▶ [About this exercise] Only text lines belong in the answer: the lines from the first one in the records through the line with "- DMI's radar", copied exactly.

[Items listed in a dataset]
....................
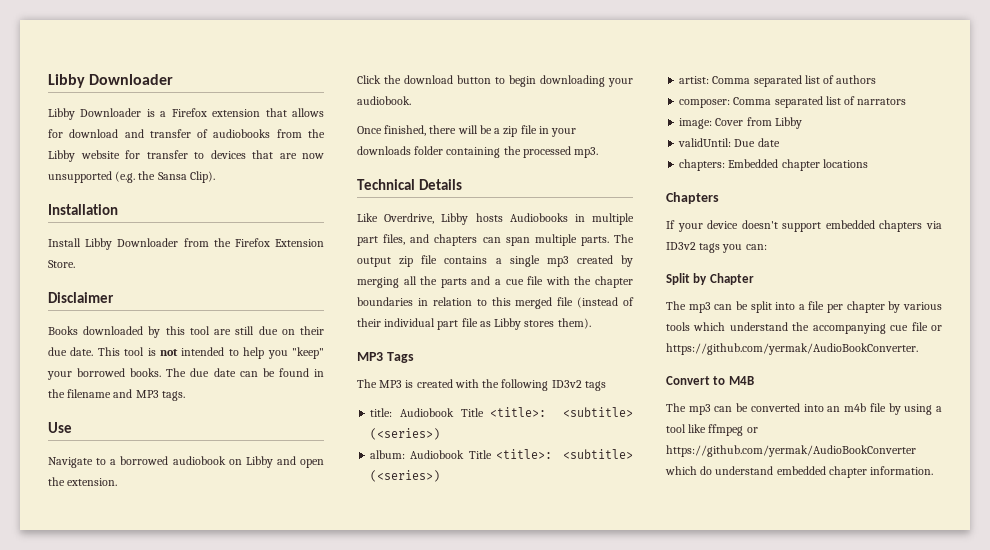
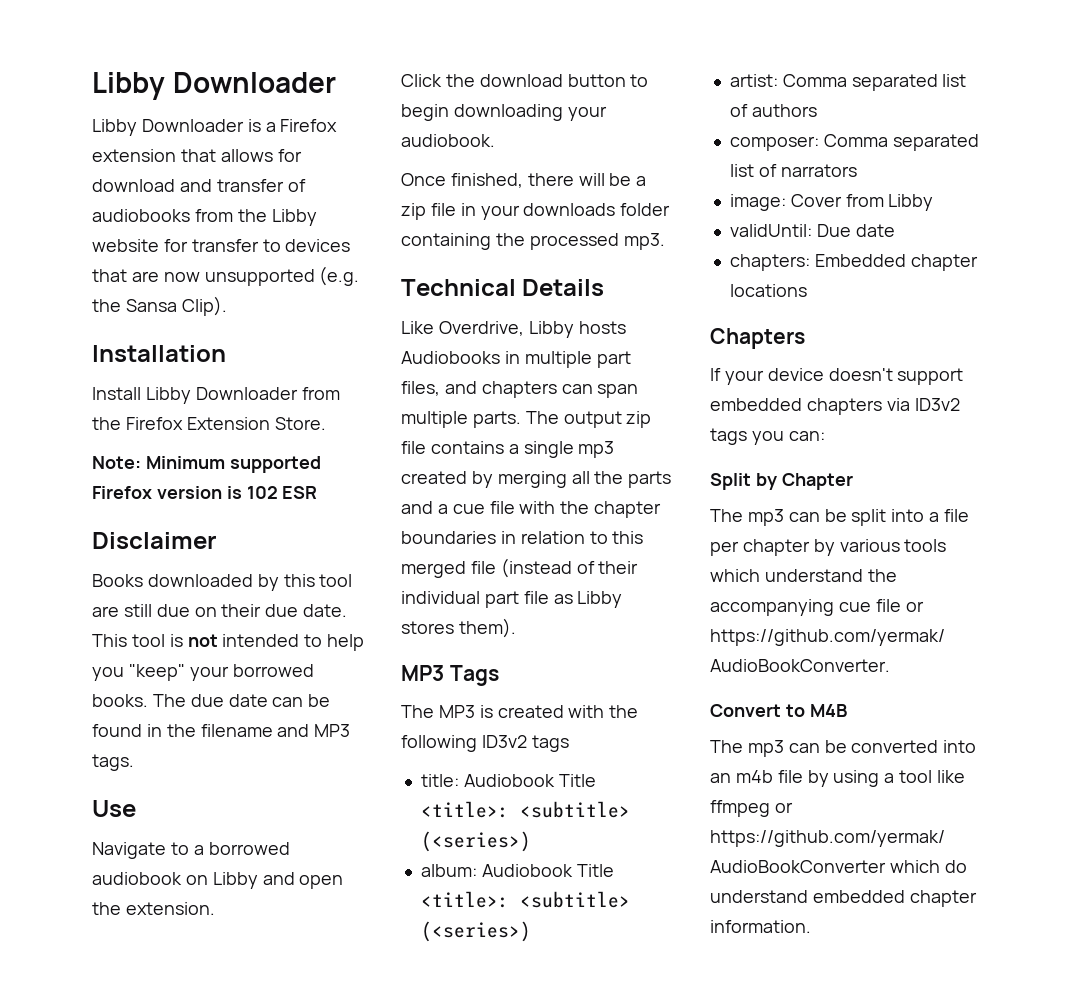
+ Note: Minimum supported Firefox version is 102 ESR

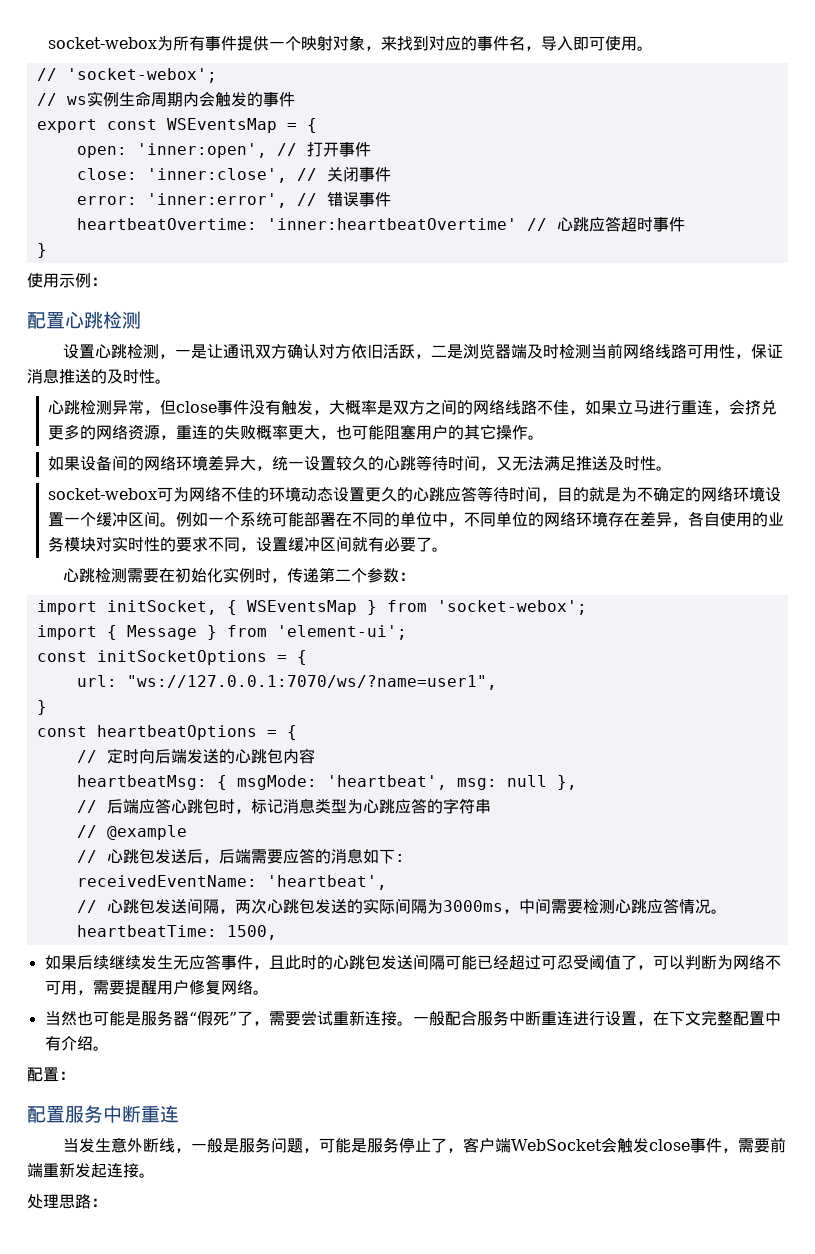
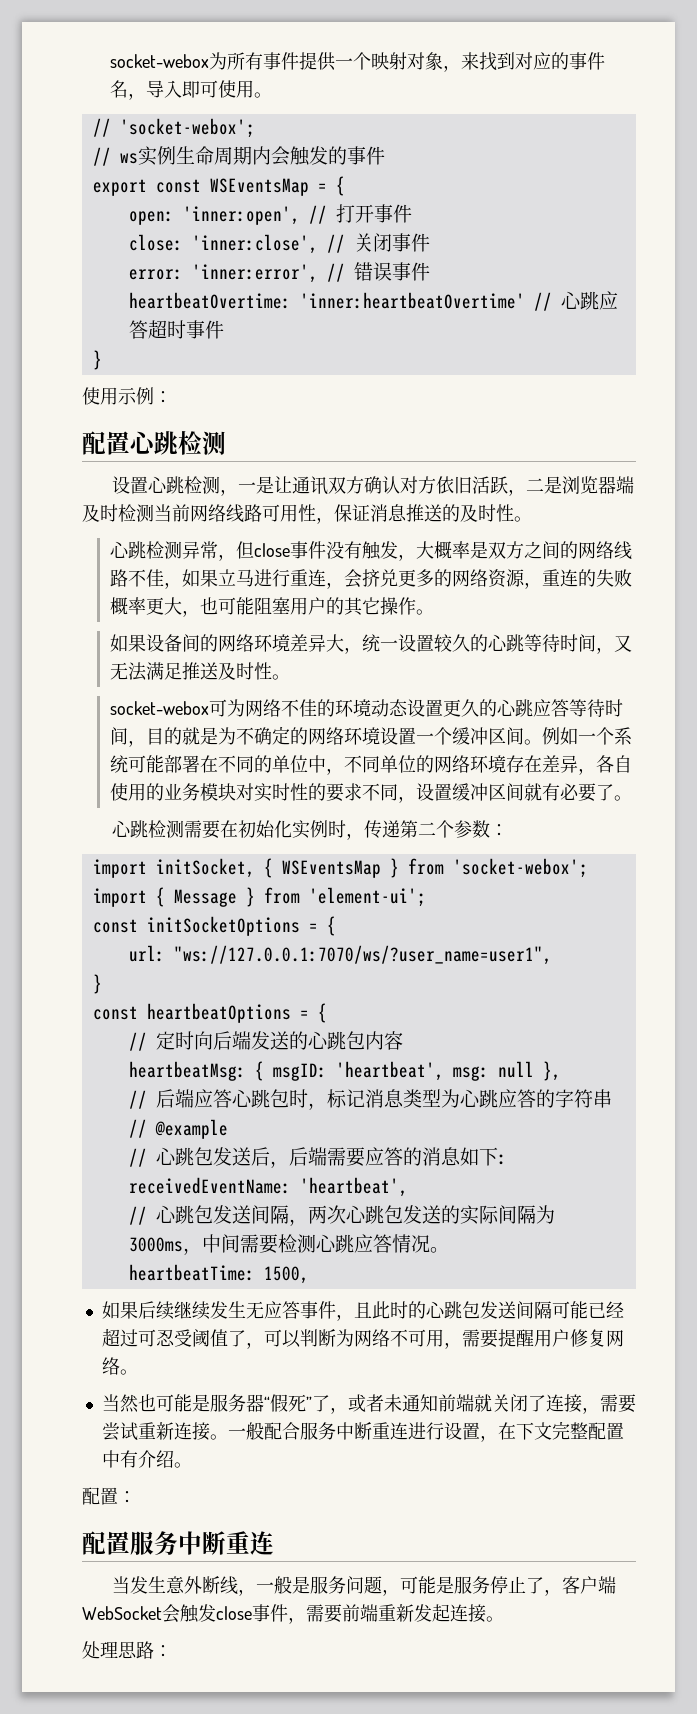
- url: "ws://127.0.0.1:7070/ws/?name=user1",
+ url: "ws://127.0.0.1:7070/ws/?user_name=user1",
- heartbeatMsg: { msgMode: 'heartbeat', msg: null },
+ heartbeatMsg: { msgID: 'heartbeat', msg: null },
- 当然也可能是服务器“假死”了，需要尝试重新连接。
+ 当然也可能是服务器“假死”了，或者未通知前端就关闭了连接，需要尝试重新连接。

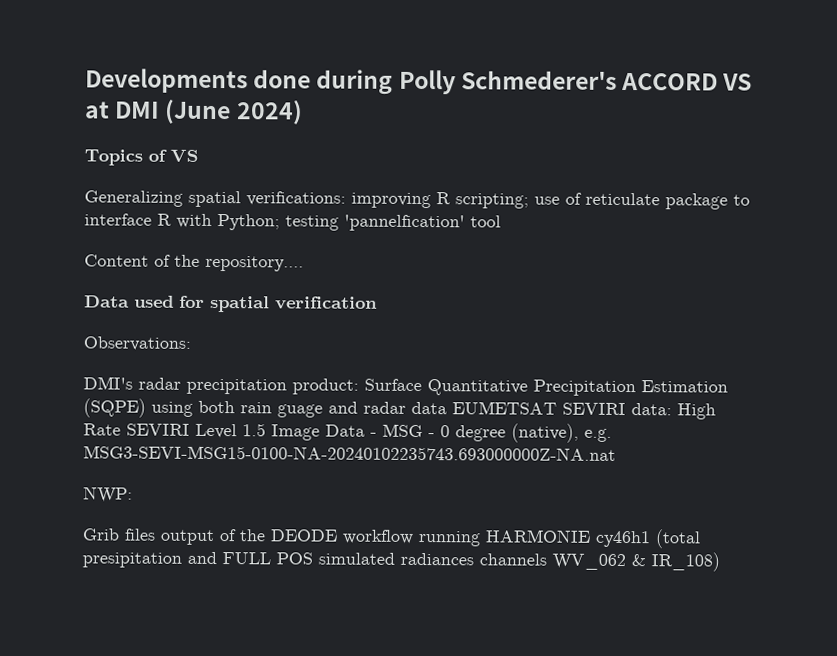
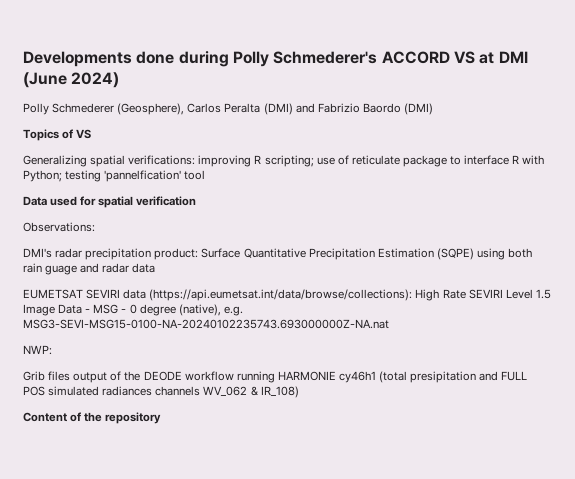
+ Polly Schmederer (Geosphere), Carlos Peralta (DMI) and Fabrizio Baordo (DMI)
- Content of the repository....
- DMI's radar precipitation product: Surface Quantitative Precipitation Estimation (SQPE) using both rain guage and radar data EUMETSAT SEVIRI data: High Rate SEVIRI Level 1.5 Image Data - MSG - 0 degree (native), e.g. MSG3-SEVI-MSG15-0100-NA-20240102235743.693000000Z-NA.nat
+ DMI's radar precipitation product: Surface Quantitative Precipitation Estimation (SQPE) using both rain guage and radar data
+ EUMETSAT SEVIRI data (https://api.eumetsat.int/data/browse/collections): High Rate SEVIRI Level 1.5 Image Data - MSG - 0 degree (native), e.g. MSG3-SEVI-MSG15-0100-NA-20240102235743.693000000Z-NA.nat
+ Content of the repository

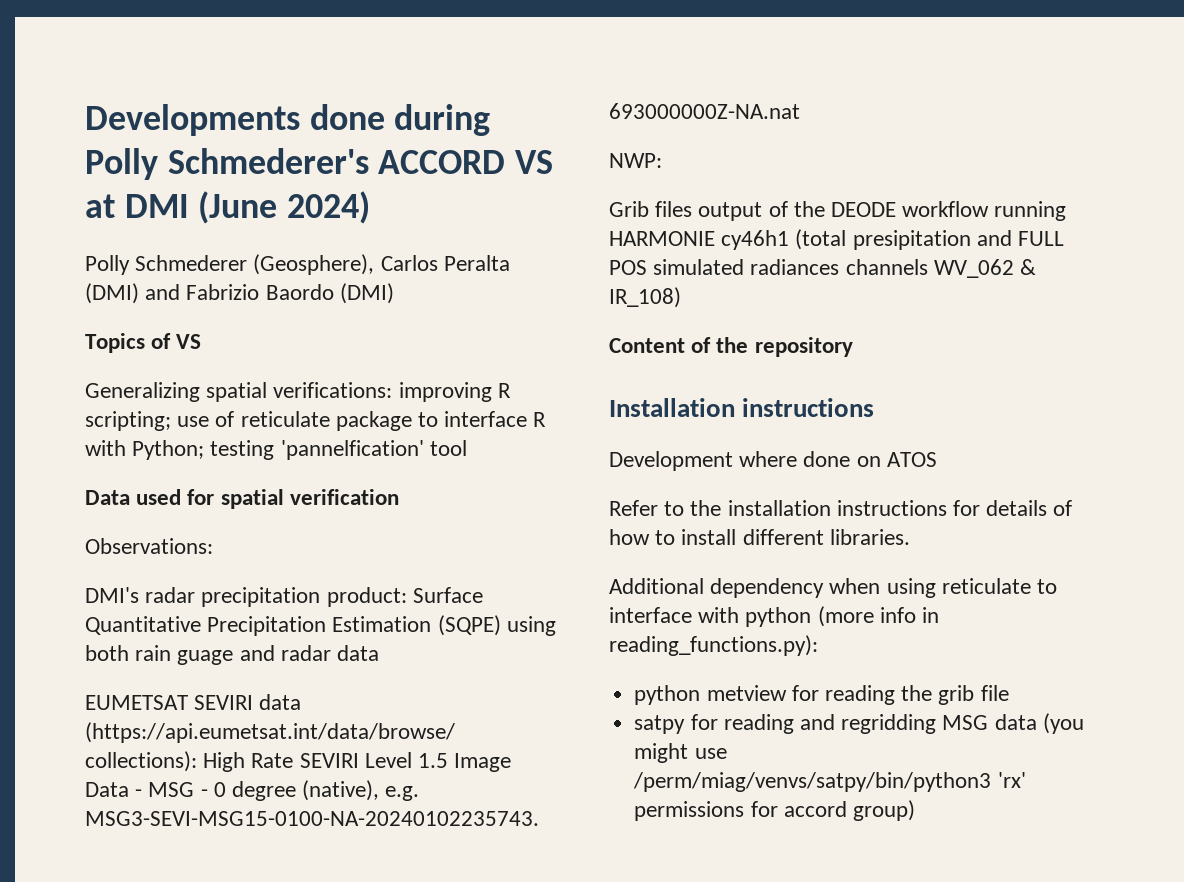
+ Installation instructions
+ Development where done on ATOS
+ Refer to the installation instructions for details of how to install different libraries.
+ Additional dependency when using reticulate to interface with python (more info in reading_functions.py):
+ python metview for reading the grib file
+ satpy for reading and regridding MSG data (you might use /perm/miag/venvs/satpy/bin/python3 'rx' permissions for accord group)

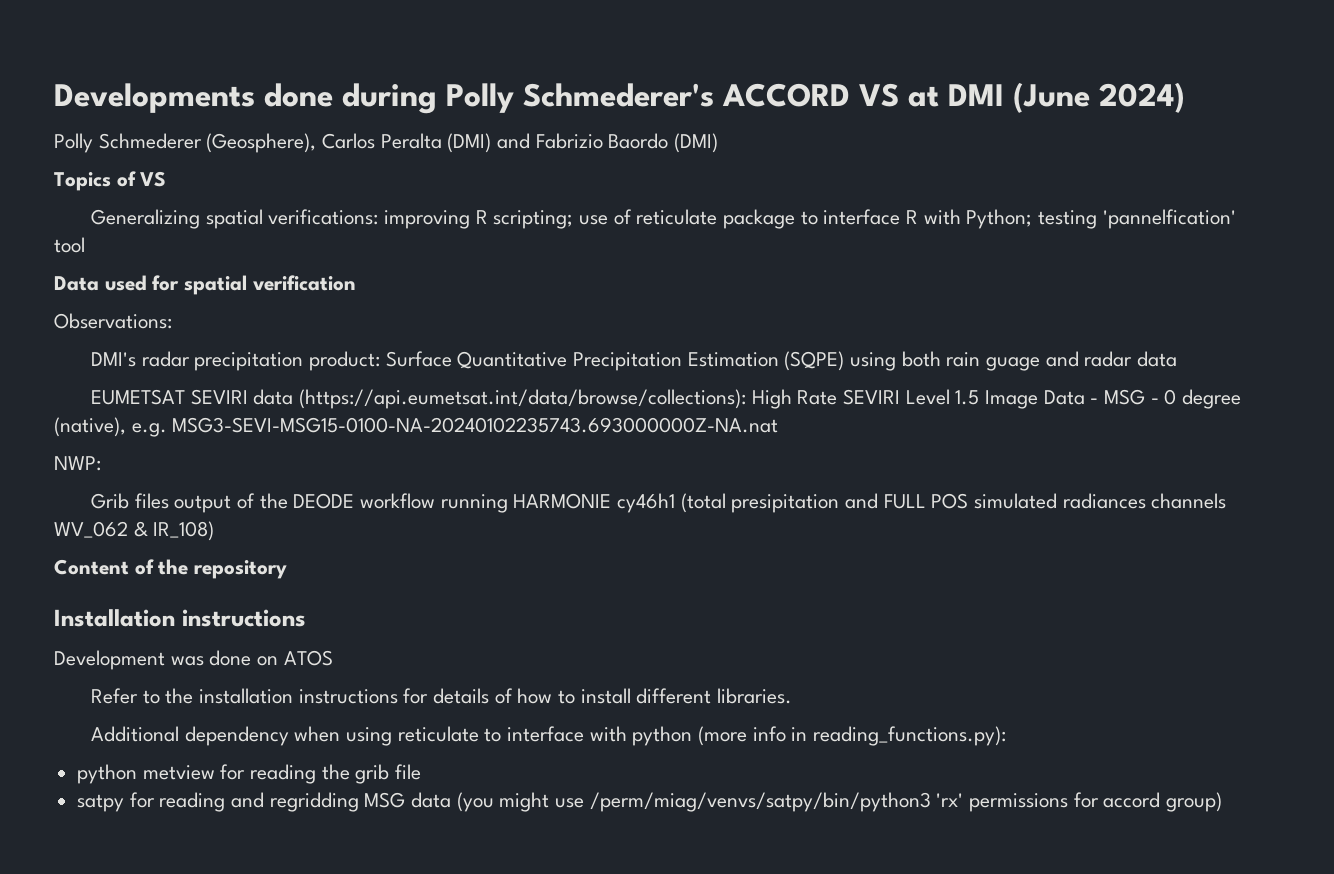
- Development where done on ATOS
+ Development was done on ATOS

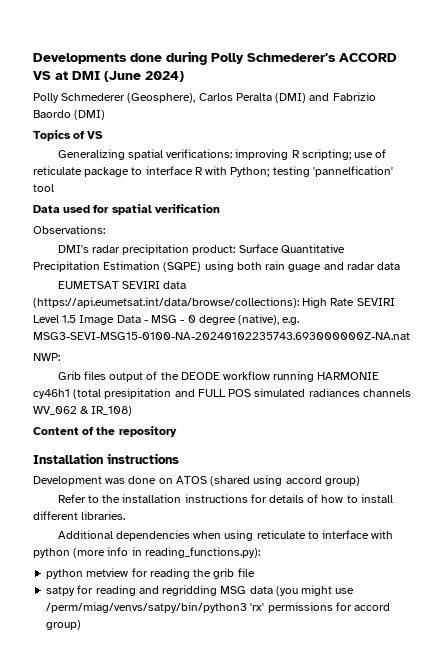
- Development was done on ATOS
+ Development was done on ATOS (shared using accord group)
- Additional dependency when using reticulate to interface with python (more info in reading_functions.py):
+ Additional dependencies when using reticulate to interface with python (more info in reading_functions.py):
....................
▶ [Exercise response]
+ Note: Minimum supported Firefox version is 102 ESR

- url: "ws://127.0.0.1:7070/ws/?name=user1",
+ url: "ws://127.0.0.1:7070/ws/?user_name=user1",
- heartbeatMsg: { msgMode: 'heartbeat', msg: null },
+ heartbeatMsg: { msgID: 'heartbeat', msg: null },
- 当然也可能是服务器“假死”了，需要尝试重新连接。
+ 当然也可能是服务器“假死”了，或者未通知前端就关闭了连接，需要尝试重新连接。

+ Polly Schmederer (Geosphere), Carlos Peralta (DMI) and Fabrizio Baordo (DMI)
- Content of the repository....
- DMI's radar precipitation product: Surface Quantitative Precipitation Estimation (SQPE) using both rain guage and radar data EUMETSAT SEVIRI data: High Rate SEVIRI Level 1.5 Image Data - MSG - 0 degree (native), e.g. MSG3-SEVI-MSG15-0100-NA-20240102235743.693000000Z-NA.nat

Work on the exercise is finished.